-- YOUR TASK --
Please write out, exactly as they appear, the line containing "discount: 25% = 665.55 -> 25% = 490.95" and every line after it to the end of the records, and nothing more.

------------------------------------------------------------------------

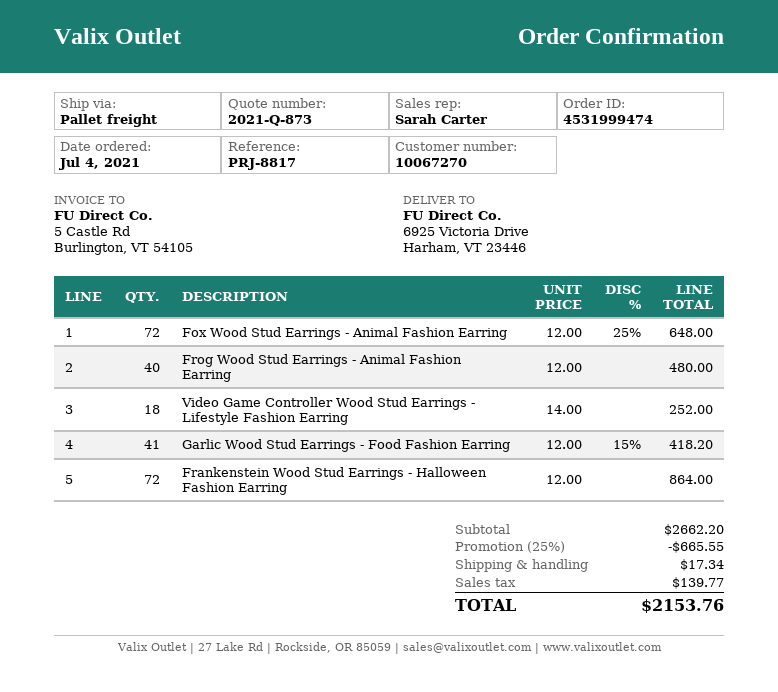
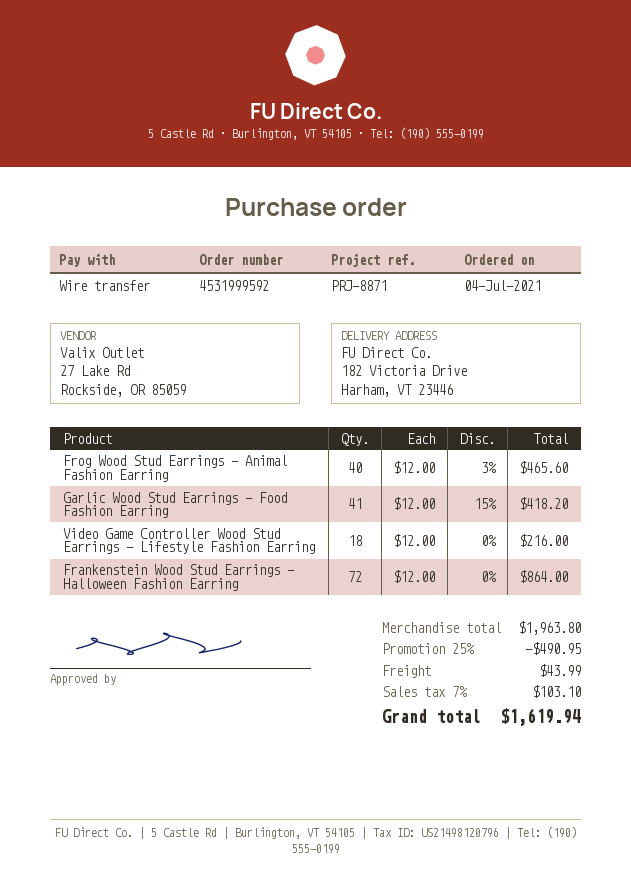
order number: 4531999474 -> 4531999592
reference: PRJ-8817 -> PRJ-8871
ship to: 6925 Victoria Drive, Harham, VT 23446 -> 182 Victoria Drive, Harham, VT 23446
Fox Wood Stud Earrings - Animal Fashion Earring: 72 x 12.00 - 25% = 648.00 -> none
Frog Wood Stud Earrings - Animal Fashion Earring: 40 x 12.00 = 480.00 -> 40 x 12.00 - 3% = 465.60
Video Game Controller Wood Stud Earrings - Lifestyle Fashion Earring: 18 x 14.00 = 252.00 -> 18 x 12.00 = 216.00
subtotal: 2662.20 -> 1963.80
discount: 25% = 665.55 -> 25% = 490.95
shipping: 17.34 -> 43.99
tax: 139.77 -> 103.10
total: 2153.76 -> 1619.94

------------------------------------------------------------------------

-- RESULT --
discount: 25% = 665.55 -> 25% = 490.95
shipping: 17.34 -> 43.99
tax: 139.77 -> 103.10
total: 2153.76 -> 1619.94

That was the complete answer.